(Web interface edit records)
----------------
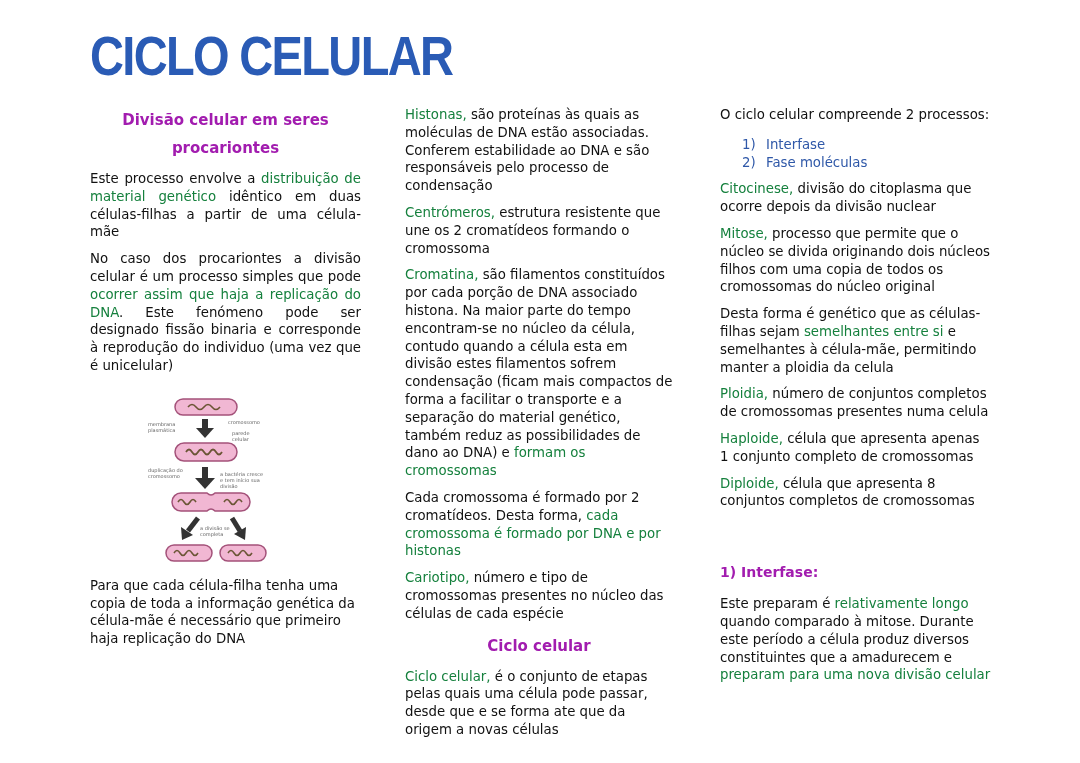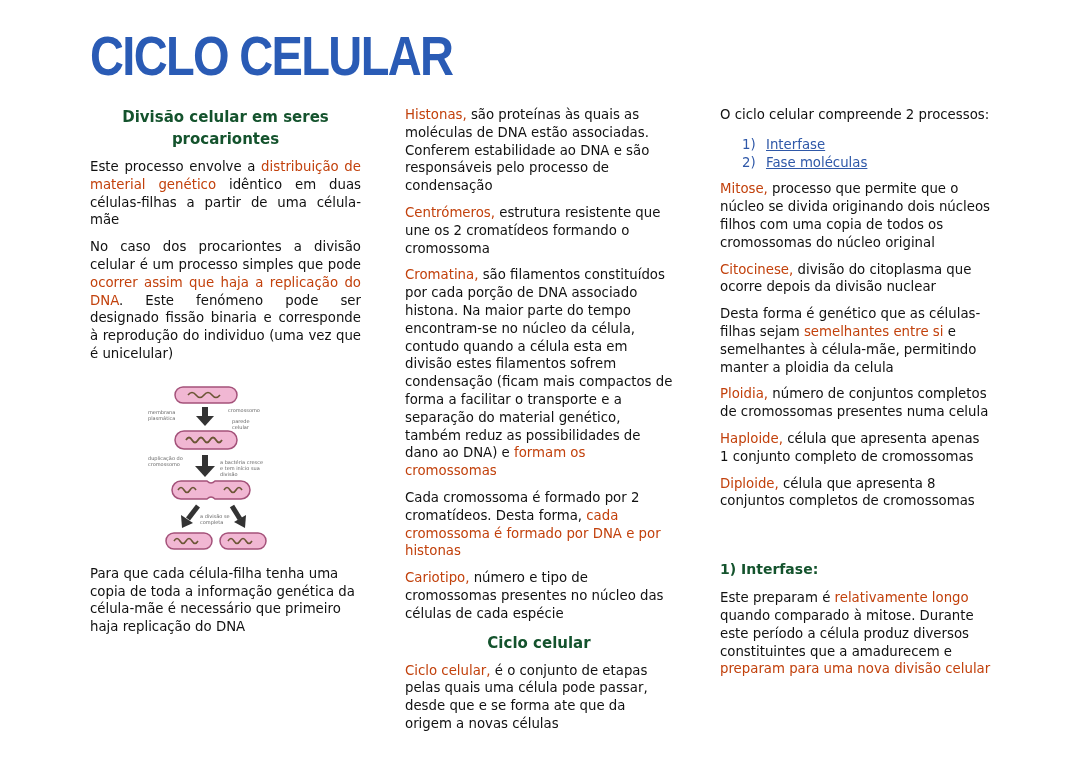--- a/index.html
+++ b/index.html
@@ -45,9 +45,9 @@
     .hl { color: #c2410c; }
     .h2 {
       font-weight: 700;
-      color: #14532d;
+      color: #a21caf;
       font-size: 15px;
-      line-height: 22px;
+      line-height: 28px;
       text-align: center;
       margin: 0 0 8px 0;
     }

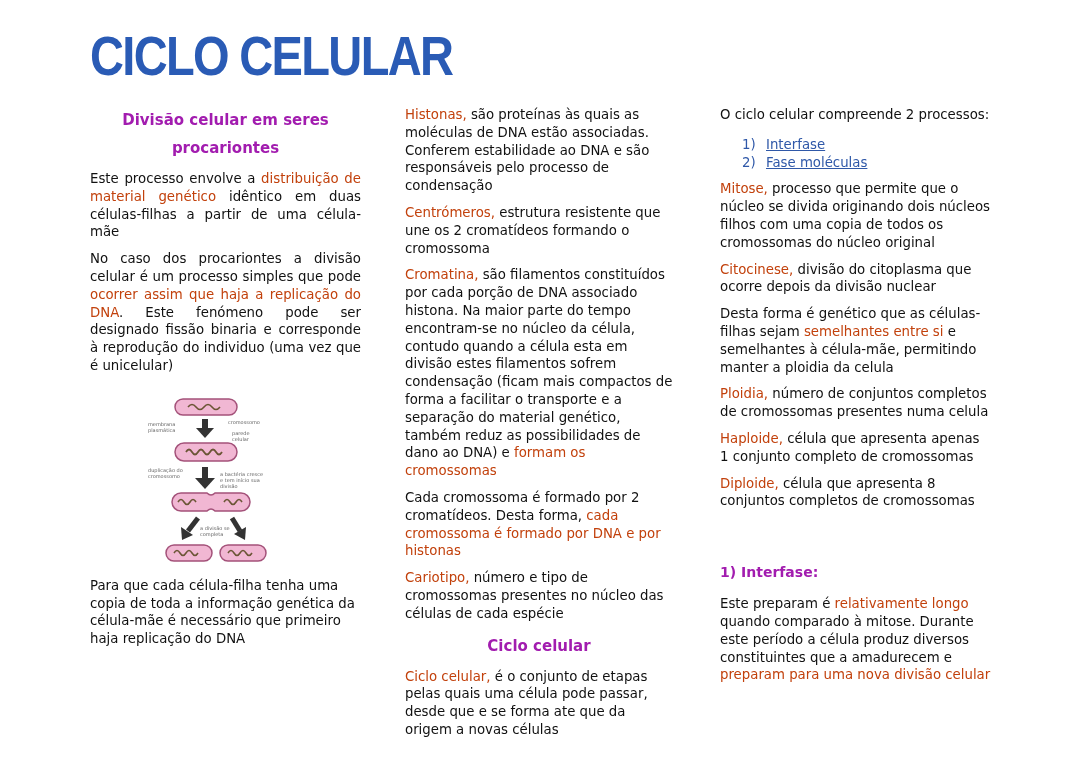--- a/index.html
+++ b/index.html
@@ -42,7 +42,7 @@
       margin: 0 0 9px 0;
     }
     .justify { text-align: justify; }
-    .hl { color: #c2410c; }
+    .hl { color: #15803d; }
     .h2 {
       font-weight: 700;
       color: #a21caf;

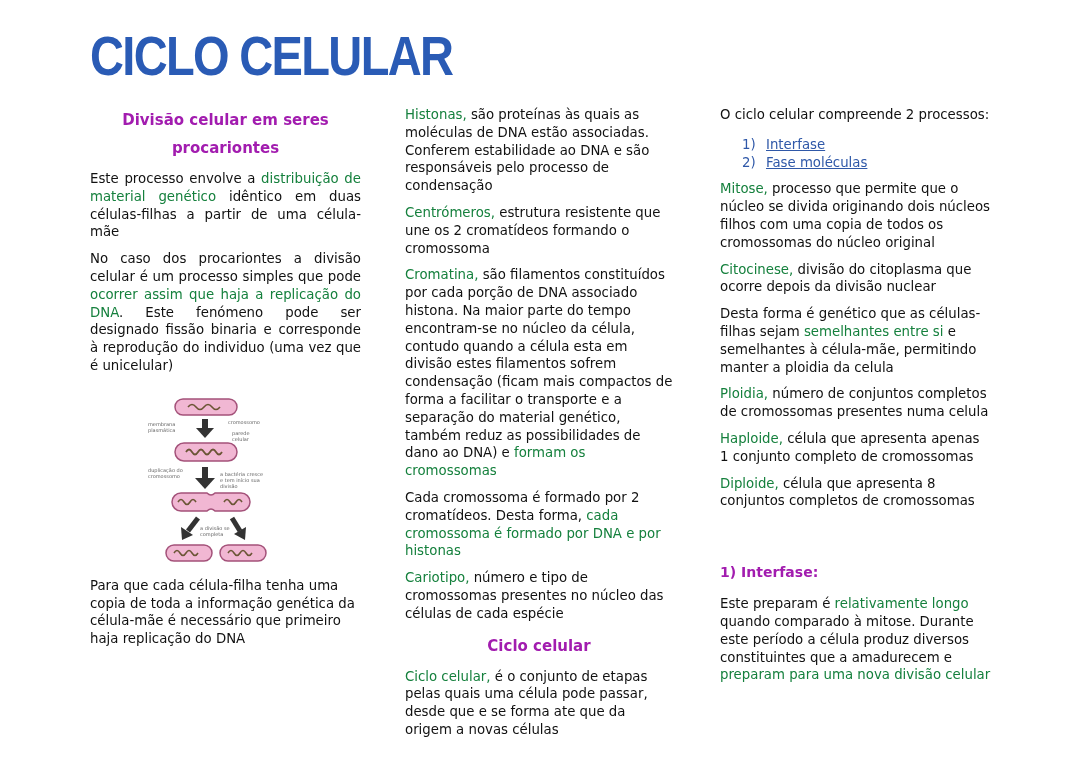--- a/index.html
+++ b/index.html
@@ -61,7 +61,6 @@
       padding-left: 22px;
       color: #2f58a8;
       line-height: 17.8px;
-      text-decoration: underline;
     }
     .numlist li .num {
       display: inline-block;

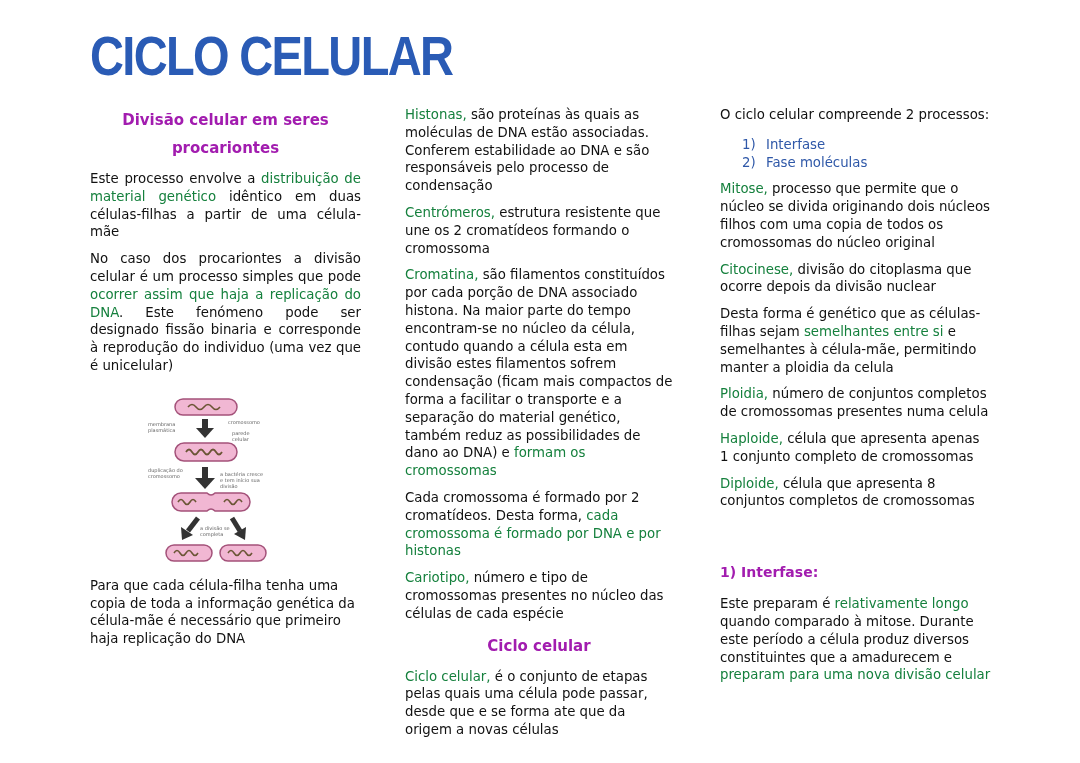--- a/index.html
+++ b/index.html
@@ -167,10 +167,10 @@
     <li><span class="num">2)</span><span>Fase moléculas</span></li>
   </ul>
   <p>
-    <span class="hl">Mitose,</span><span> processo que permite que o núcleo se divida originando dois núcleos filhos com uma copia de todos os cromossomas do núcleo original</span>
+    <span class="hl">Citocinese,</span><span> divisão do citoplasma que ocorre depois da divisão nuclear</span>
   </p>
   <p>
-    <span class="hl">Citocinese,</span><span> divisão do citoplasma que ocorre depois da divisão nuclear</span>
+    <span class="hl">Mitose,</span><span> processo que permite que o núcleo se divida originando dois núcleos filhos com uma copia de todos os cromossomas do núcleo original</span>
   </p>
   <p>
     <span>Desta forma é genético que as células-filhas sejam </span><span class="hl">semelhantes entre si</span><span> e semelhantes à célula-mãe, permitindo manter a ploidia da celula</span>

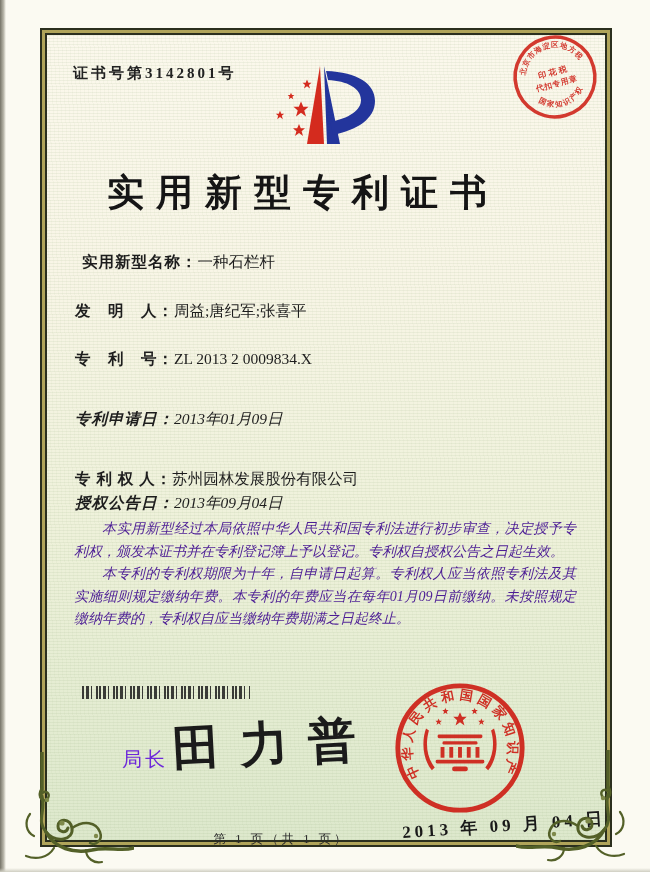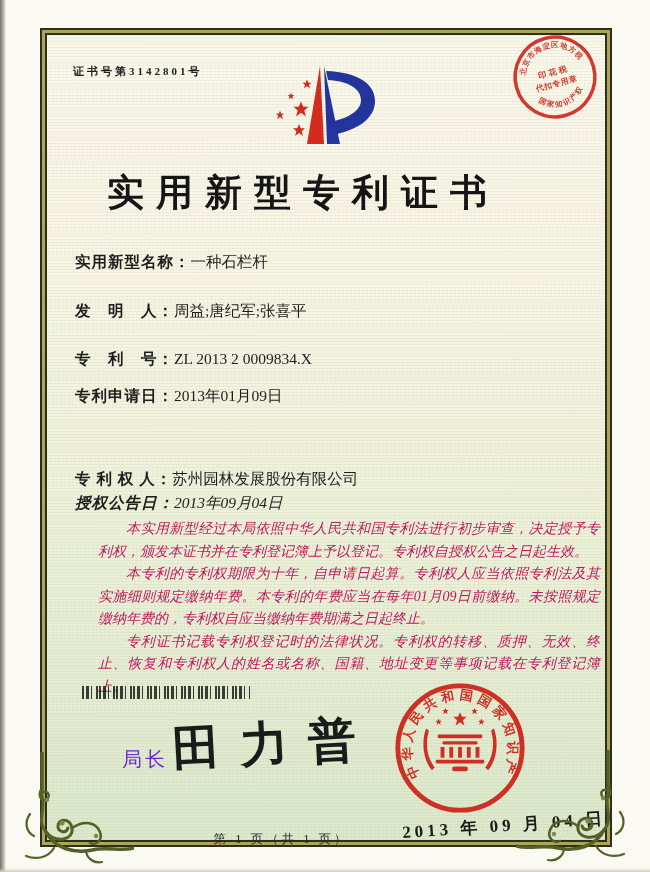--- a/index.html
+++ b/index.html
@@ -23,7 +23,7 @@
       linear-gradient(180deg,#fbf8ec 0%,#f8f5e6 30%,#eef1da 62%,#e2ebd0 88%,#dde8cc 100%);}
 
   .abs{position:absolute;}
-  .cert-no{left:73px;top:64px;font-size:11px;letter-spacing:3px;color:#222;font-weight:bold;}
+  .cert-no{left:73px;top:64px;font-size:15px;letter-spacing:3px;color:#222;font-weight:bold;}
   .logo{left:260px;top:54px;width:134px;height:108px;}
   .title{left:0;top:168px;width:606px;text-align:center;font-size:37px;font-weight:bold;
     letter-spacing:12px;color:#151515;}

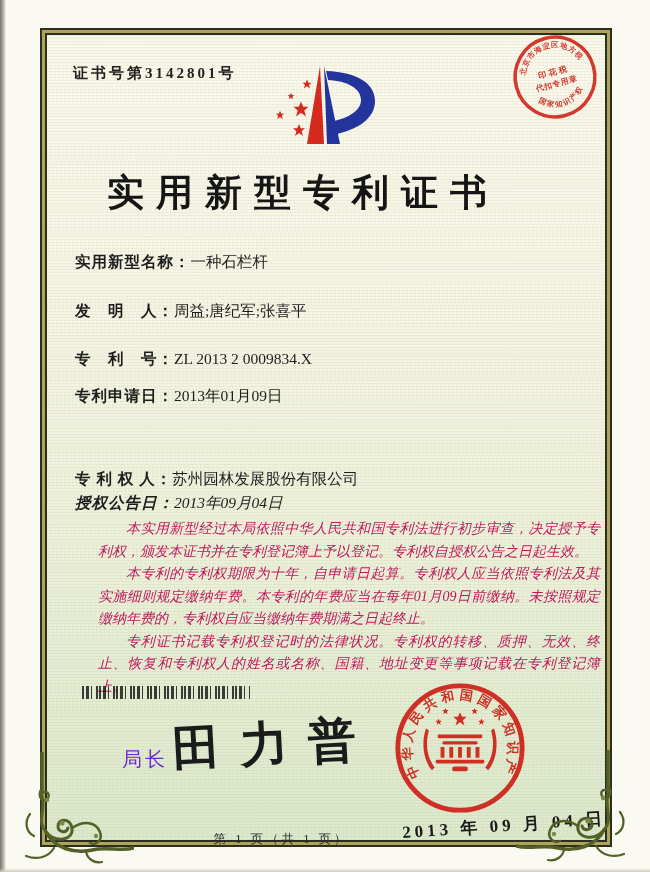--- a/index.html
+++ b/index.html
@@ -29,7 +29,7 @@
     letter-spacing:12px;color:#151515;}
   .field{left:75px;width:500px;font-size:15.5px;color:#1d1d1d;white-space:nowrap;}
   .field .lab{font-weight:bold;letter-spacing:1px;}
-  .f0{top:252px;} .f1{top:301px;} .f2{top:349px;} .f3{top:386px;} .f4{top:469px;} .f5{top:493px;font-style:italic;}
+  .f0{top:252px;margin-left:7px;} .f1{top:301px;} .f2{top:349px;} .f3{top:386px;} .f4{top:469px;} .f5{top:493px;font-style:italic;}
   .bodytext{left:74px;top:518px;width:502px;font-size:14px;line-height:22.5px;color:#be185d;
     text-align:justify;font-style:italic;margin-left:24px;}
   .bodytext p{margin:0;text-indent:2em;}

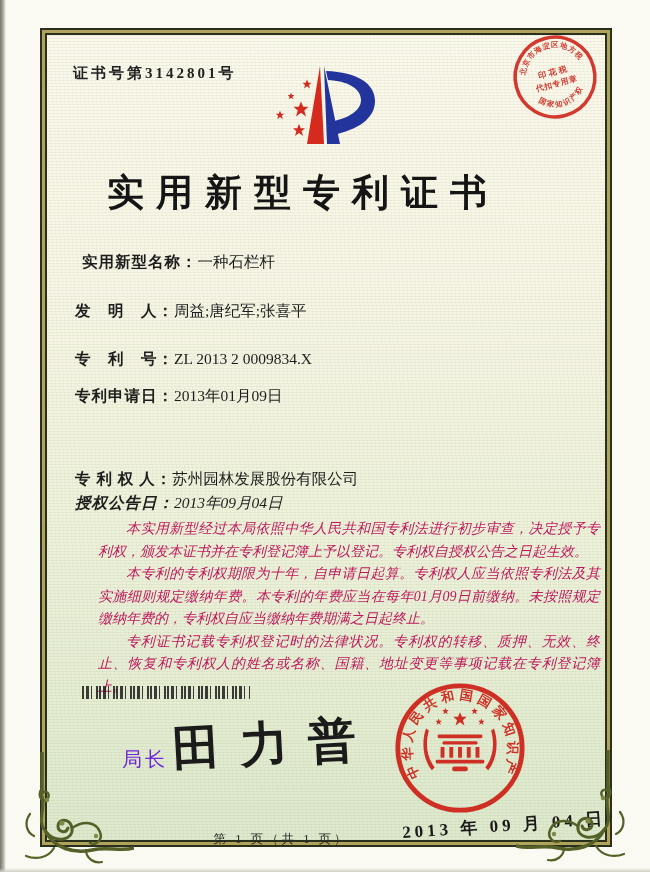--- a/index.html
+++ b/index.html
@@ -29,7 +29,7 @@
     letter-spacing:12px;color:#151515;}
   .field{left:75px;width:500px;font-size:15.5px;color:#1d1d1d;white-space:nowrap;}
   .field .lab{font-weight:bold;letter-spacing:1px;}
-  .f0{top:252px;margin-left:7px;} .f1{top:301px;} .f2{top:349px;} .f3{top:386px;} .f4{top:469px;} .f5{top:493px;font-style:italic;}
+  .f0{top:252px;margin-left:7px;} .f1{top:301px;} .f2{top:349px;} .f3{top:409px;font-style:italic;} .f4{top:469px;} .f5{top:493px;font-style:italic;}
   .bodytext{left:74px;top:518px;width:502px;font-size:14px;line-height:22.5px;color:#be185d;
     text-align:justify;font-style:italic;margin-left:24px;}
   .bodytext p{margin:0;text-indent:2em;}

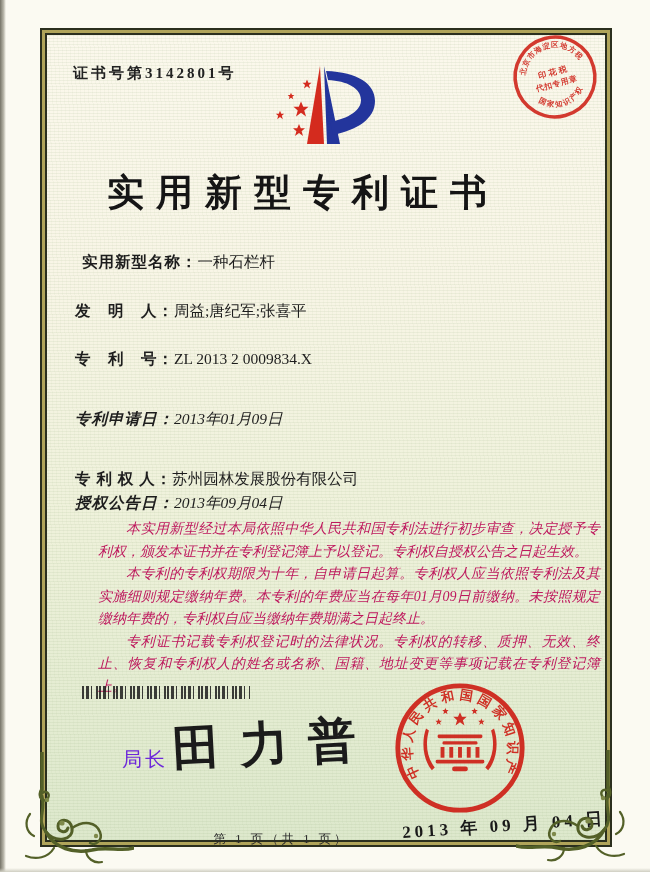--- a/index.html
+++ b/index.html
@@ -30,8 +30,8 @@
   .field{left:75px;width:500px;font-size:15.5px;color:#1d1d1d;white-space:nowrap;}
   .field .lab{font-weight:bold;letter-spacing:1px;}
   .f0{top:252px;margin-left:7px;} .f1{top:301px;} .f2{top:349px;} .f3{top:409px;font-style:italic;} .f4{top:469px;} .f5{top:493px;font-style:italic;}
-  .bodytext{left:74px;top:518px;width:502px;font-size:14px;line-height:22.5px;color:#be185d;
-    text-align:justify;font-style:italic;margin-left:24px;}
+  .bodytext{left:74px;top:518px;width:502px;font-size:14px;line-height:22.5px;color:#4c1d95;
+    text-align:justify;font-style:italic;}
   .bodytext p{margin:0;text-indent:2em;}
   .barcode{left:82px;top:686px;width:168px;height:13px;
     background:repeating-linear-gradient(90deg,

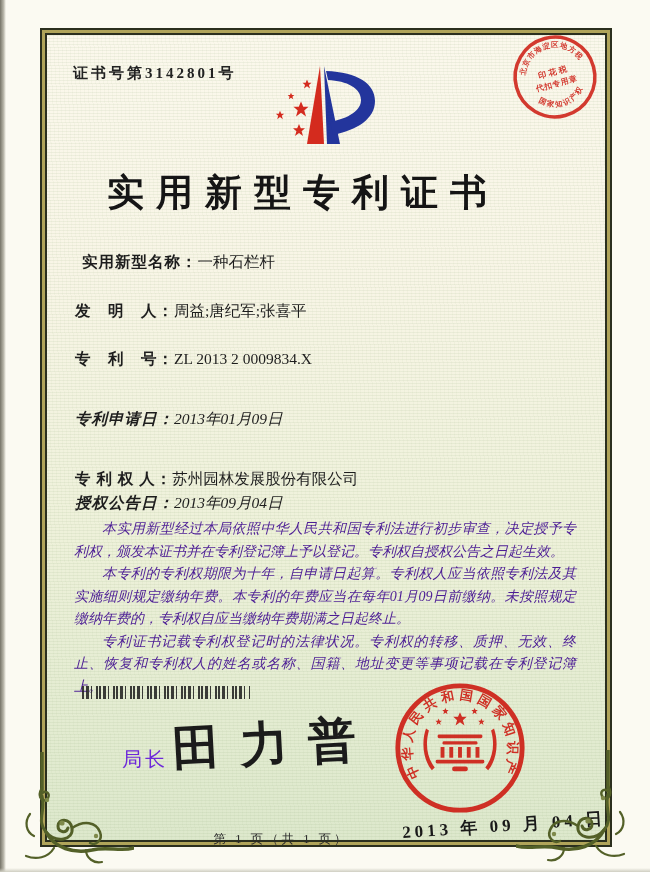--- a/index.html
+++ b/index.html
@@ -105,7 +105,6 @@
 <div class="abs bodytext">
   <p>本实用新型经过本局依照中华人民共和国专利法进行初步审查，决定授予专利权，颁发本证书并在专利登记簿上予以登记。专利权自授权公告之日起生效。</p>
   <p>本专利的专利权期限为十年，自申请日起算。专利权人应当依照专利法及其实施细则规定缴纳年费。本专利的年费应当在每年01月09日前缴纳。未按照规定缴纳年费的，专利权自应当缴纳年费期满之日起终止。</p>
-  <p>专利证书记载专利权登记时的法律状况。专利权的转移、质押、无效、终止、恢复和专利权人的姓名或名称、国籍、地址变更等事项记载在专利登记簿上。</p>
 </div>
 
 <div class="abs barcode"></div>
----------------
INSTRUCTIONS FOR THE TASK: Your task is to copy each line of the data above that holds "permite".

ANSWER BELOW:
-    <span class="hl">Mitose,</span><span> processo que permite que o núcleo se divida originando dois núcleos filhos com uma copia de todos os cromossomas do núcleo original</span>
+    <span class="hl">Mitose,</span><span> processo que permite que o núcleo se divida originando dois núcleos filhos com uma copia de todos os cromossomas do núcleo original</span>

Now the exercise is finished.